Bruxelles a raison de faire pression sur la Pologne pour réformer l’État de droit


Un nouveau front s’ouvre dans le conflit entre Bruxelles et l’escouade maladroite de l’UE sur l’État de droit et la gouvernance démocratique. Les futurs paiements à la Pologne du «fonds de cohésion» du bloc – d’une valeur allant jusqu’à 76,5 milliards d’euros au cours de la période budgétaire actuelle de sept ans de l’UE – ont été mis en danger par l’affaiblissement incessant de son système judiciaire par son gouvernement.

Jusqu’à présent, l’impasse entre Bruxelles et Varsovie s’est concentrée sur l’argent du fonds de relance post-pandémique de l’UE. Après de longs retards, Varsovie a réussi à obtenir l’approbation de Bruxelles sur son plan de relance après avoir modifié certains changements institutionnels qui avaient placé les tribunaux sous la coupe des politiciens. Mais avant que des fonds ne soient débloqués, le plan lui-même exige que de nouvelles réformes du système judiciaire soient achevées, ce que les partisans de la ligne dure à Varsovie répugnent à accepter.

La menace qui pèse sur les fonds de cohésion vient donc s’ajouter à l’argent dont Varsovie manque déjà. La justification est que les règles qui les régissent exigent le respect de la charte des droits fondamentaux de l’UE, qui comprend des tribunaux indépendants. Retarder ou suspendre les paiements de cohésion augmenterait les enjeux financiers du conflit, puisque les montants en jeu sont bien plus importants que ceux du fonds de relance.
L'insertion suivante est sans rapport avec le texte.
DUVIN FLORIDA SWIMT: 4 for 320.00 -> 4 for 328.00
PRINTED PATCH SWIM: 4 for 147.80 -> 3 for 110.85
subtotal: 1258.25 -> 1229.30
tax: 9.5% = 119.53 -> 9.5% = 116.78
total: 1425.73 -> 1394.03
Les enjeux sont également plus importants car la situation économique de la Pologne se détériore. La crise de l’énergie a provoqué un choc douloureux sur les termes de l’échange : le taux d’inflation a atteint 15,7 % et le FMI s’attend à ce que l’économie polonaise s’arrête presque l’année prochaine.

Il n’y a jamais de bon moment pour perdre des subventions importantes de l’étranger, mais ce moment est pire que la plupart. Cela renforce l’influence de Bruxelles sur la Pologne. La même chose s’applique encore plus fortement à l’autre enfant terrible de l’UE, la Hongrie, dont le plan de relance n’a pas été approuvé et qui fait face à des subventions suspendues en raison de son piètre bilan en matière de lutte contre la corruption. Là aussi, la situation économique est précaire : l’inflation est supérieure à 20 % et le taux d’intérêt de la banque centrale est à 13 %.
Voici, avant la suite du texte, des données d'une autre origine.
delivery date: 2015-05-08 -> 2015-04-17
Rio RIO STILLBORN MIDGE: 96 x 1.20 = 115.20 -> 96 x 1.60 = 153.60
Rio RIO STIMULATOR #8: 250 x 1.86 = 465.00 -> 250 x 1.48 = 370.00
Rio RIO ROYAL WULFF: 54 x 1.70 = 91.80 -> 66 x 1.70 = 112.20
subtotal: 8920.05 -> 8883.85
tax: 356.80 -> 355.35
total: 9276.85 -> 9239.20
Les deux gouvernements suggèrent vaillamment qu’aucun des deux n’a un besoin urgent d’argent. C’est à moitié exact — la plupart des fonds de cohésion sont de toute façon à des années de décaissement. Mais comme le Royaume-Uni l’a démontré, les marchés peuvent rapidement s’inquiéter lorsqu’un gouvernement ne parvient pas à les convaincre de la manière dont il comblera les trous dans les finances publiques.

La combinaison de subventions refusées et de perspectives économiques assombries a un effet. Les deux pays ont introduit des lois ostensiblement pour répondre aux préoccupations de l’UE face à un état de droit défectueux – judiciarisation dans le cas polonais et captation politique des fonds de l’UE dans l’autre – et une érosion des normes qui sous-tendent la démocratie libérale. Aucun de ces efforts n’est suffisant pour réparer les dommages subis par les institutions indépendantes des pays. Mais ils montrent que Bruxelles n’est pas aussi impuissante à contrer les menaces à ses normes chez elle que beaucoup le pensaient.

Auparavant, la réaction de la commission avait été non seulement timide, mais largement limitée aux outils judiciaires, qu’il s’agisse de renvois à la Cour de justice européenne ou d’invocation de l’article 7 du traité UE, qui peut suspendre les droits de vote d’un État fautif si tous les autres États sont d’accord. Cela n’a guère abouti, mais le pouvoir de la bourse que Bruxelles exerce désormais sérieusement concentre clairement les esprits à Varsovie et à Budapest.

Après avoir déployé ses muscles financiers et vu une réaction, Bruxelles est bien avisée de s’en tenir à ce cap. Il y a des tentations d’éviter la confrontation à un moment où un ennemi extérieur tente de diviser l’Europe. Ce serait une erreur. La menace extérieure à son modèle démocratique libéral rend d’autant plus important pour l’Europe de continuer à durcir les menaces plus proches de chez elle.